In the same vein, this acidic character of well water could also be linked to runoff infiltration during the rainy season, as observed by
[21]
. Furthermore,
[22]
highlighted that water acidity may result from the acidic geochemical nature of regional soils or from anthropogenic inputs, which may in turn promote the mobilization of metals such as iron. This situation easily explains the presence of iron in our samples, with concentrations close to the WHO limit values, except for well P5 located in the Mohomou neighborhood, where the levels greatly exceed the recommended guideline values.
[23]
noted that, despite the toxicity of iron at low concentrations, high levels of iron can alter the taste of water and promote the formation of biofilm on the surfaces of well slabs and boreholes.
The average values for TDS (93.33mg/L) and electrical conductivity (186.89 µS/cm) obtained for all the water points indicate low mineralization of the water. These conductivity values are similar to those reported by
[24, 19]
. However, the high turbidity observed in some of our samples (84.4 NTU), significantly above the 5 NTU threshold set by the WHO
[14]
, clearly indicates the presence of suspended particles, as well as microorganisms and organic debris in the water. In Burkina Faso,
[25]
highlighted high turbidity levels in well water, which were associated with the absence of well covers, direct runoff into the wells, and the use of contaminated ropes and buckets.

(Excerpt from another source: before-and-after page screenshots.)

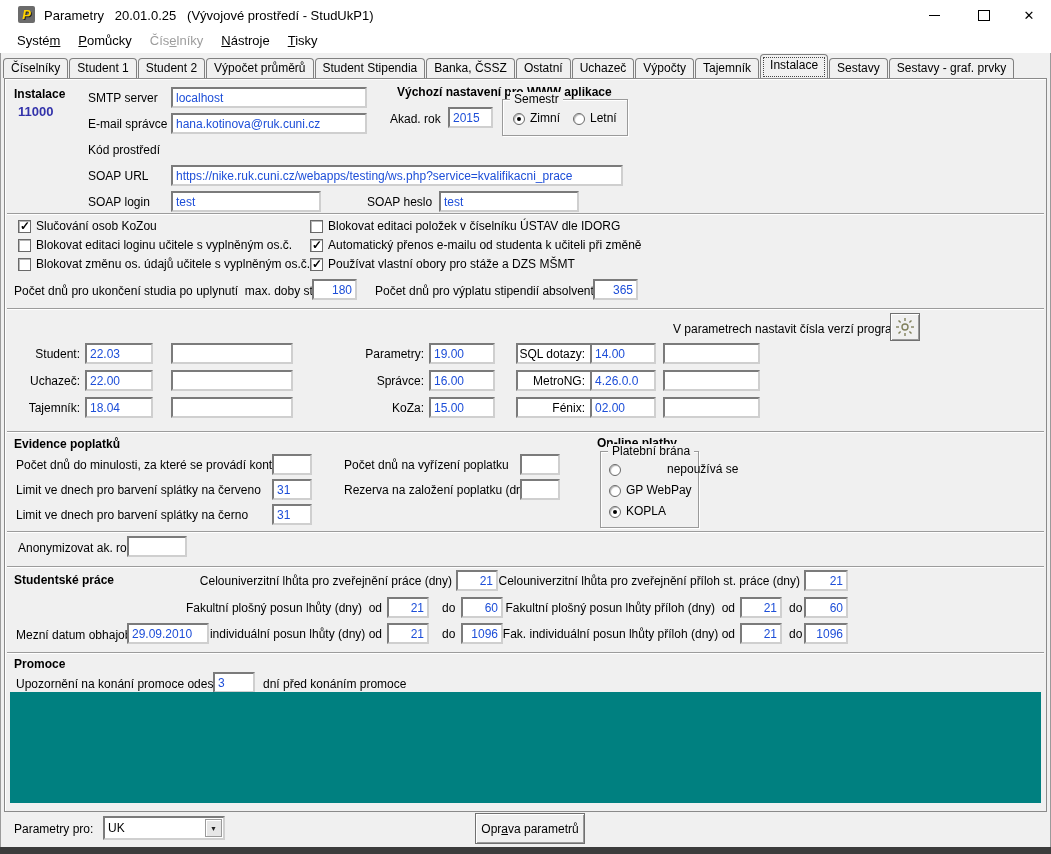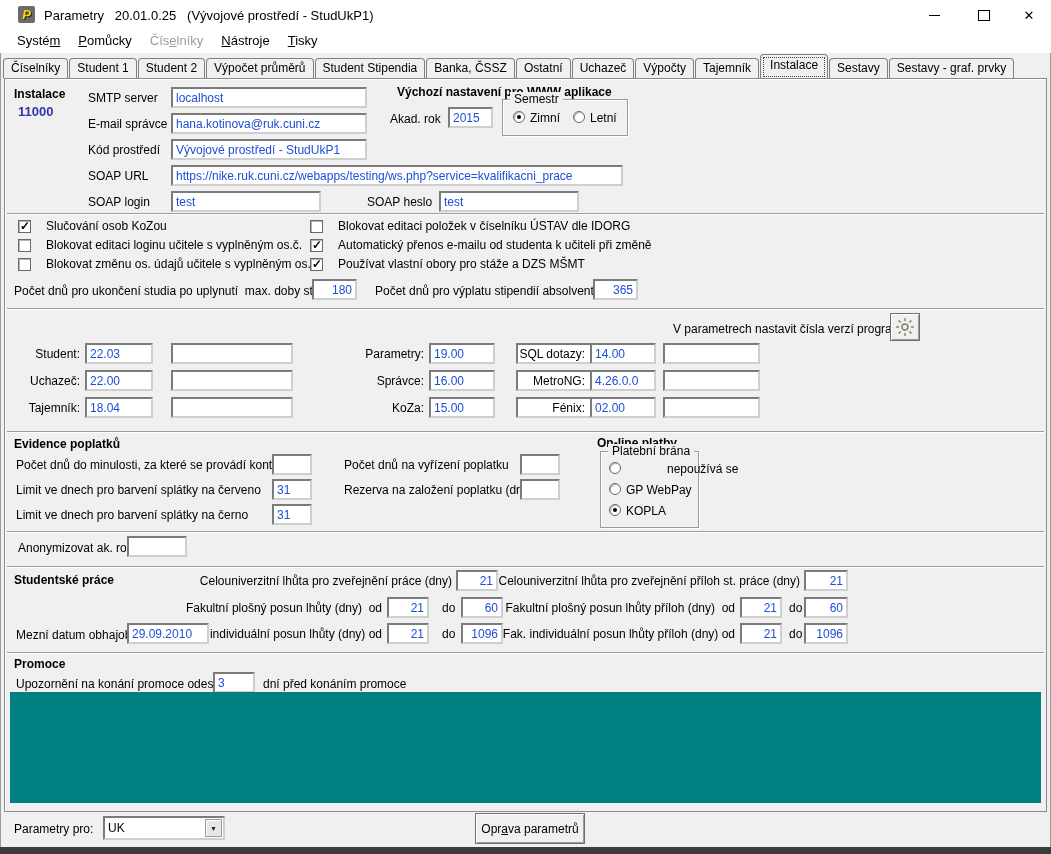--- a/index.html
+++ b/index.html
@@ -55,7 +55,7 @@
 
   .grp{position:absolute;border:1px solid #9a9a9a;box-shadow:inset 1px 1px 0 #fff,1px 1px 0 #fff;box-sizing:border-box;}
   .grp .legend{position:absolute;top:-8px;left:7px;background:#f0f0f0;padding:0 4px;line-height:14px;white-space:pre;}
-  .opt{position:absolute;display:flex;align-items:flex-start;gap:5px;white-space:pre;}
+  .opt{position:absolute;display:flex;align-items:flex-end;gap:5px;white-space:pre;}
 
   .btn{position:absolute;background:#f0f0f0;border:1px solid #707070;
        box-shadow:inset 1px 1px 0 #fff,inset -1px -1px 0 #9a9a9a;

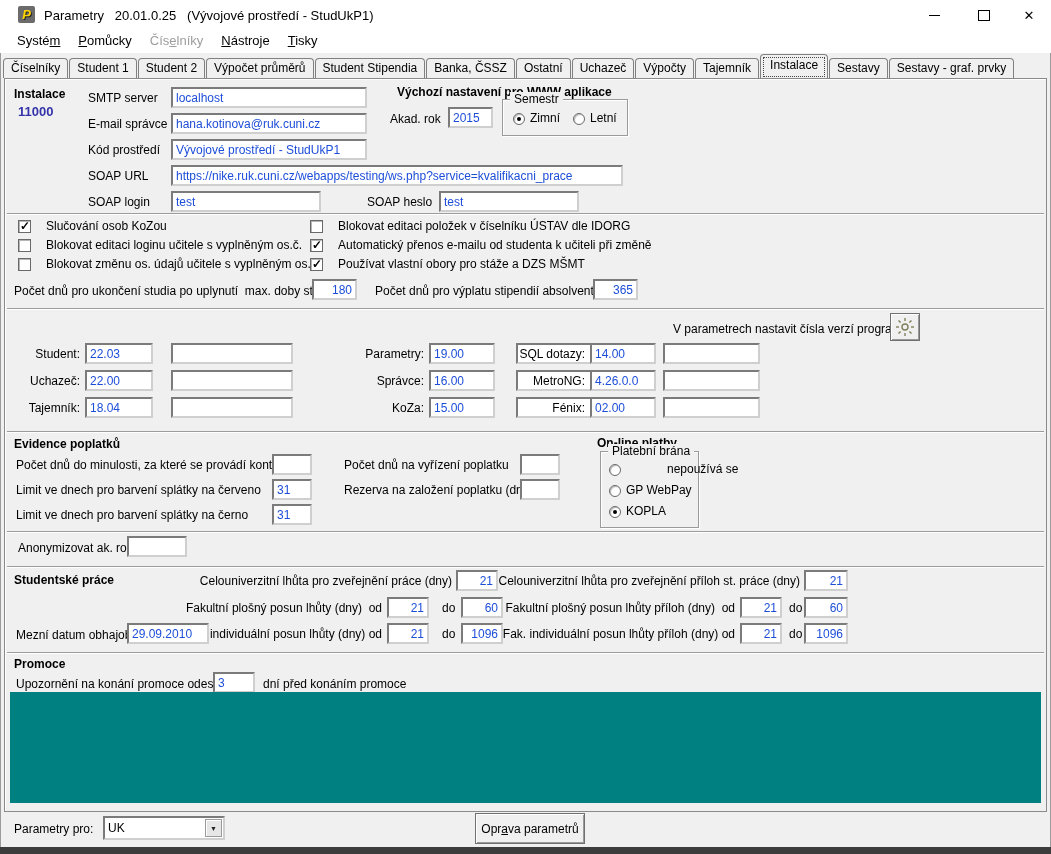--- a/index.html
+++ b/index.html
@@ -127,7 +127,6 @@
     <div class="lbl" style="left:83px;top:38px;">E-mail správce</div>
     <input class="tb" style="left: 166px; top: 34px; width: 196px;" value="hana.kotinova@ruk.cuni.cz">
     <div class="lbl" style="left:83px;top:64px;">Kód prostředí</div>
-    <input class="tb" style="left: 166px; top: 60px; width: 196px;" value="Vývojové prostředí - StudUkP1">
     <div class="lbl" style="left:83px;top:90px;">SOAP URL</div>
     <input class="tb" style="left: 166px; top: 86px; width: 452px;" value="https://nike.ruk.cuni.cz/webapps/testing/ws.php?service=kvalifikacni_prace">
     <div class="lbl" style="left:83px;top:116px;">SOAP login</div>

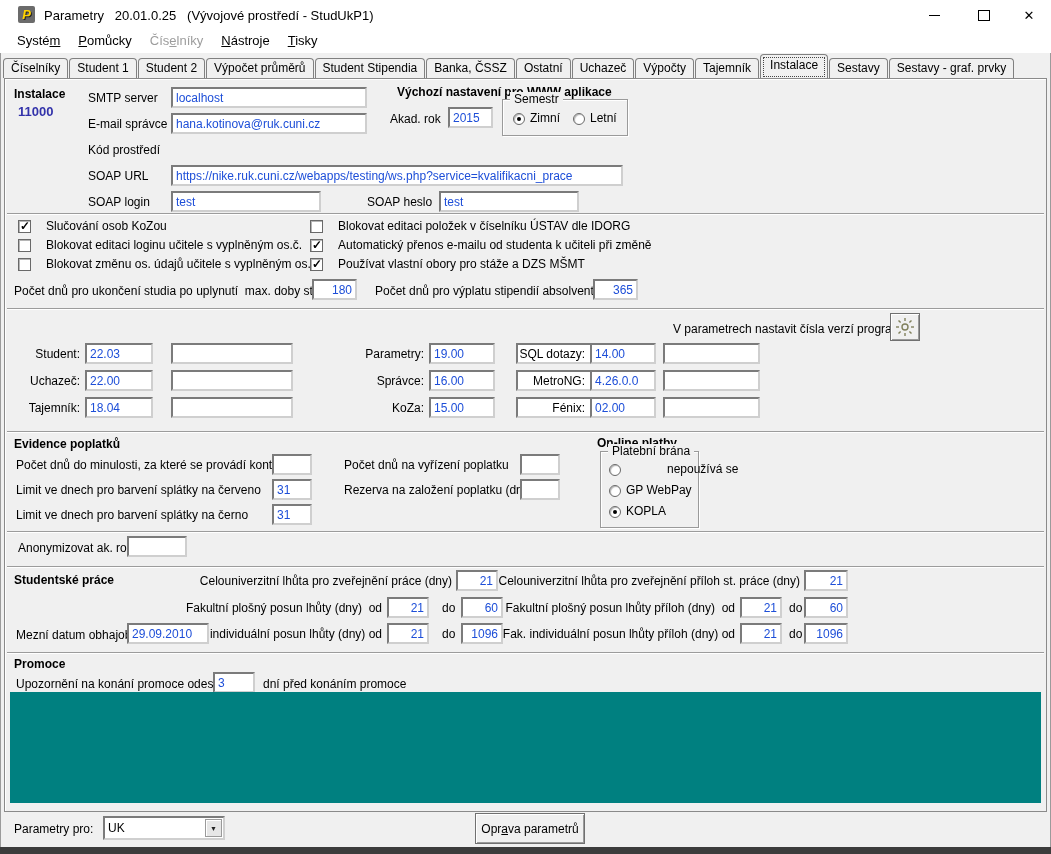--- a/index.html
+++ b/index.html
@@ -45,7 +45,7 @@
 
   .sep{position:absolute;left:2px;width:1037px;height:0;border-top:1px solid #9c9c9c;border-bottom:1px solid #fff;}
 
-  .cb{position:absolute;display:flex;align-items:center;gap:15px;height:14px;}
+  .cb{position:absolute;display:flex;align-items:center;gap:5px;height:14px;}
   .cbx{width:13px;height:13px;background:#fff;border:1px solid #696969;box-shadow:inset 1px 1px 0 #b5b5b5;
        position:relative;flex:none;box-sizing:border-box;}
   .cbx[data-checked="true"]::after{content:"✓";position:absolute;left:1px;top:-2px;font-size:12px;font-weight:bold;color:#000;}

The average color value was 51.67 UCV, significantly higher than the 15 UCV threshold accepted by the WHO. This coloration is likely due to the oxidation of iron
[26]
. These values are higher than those reported by
[27]
, whose study on well water in Congo-Brazzaville found color values ranging from 7 to 10 UCV. Furthermore, the nearly zero levels of active chlorine in our water samples suggest an absence of treatment, which could potentially exacerbate microbiological risks.
The presence of chemical elements, particularly nitrate ions, generally showed values below the WHO threshold. However, values significantly exceeding 20mg/L were recorded in wells P1, P3, P4, and P8, which may indicate moderate nitrogen pollution. This is likely linked to the proximity of latrines near household compounds and water sources, or could be a result of agricultural and domestic effluents. These findings align with the work of
[28]
. As for nitrites, certain threshold values were reached in a few wells, indicating a concerning situation that could be the result of recent contamination by fecal pollution.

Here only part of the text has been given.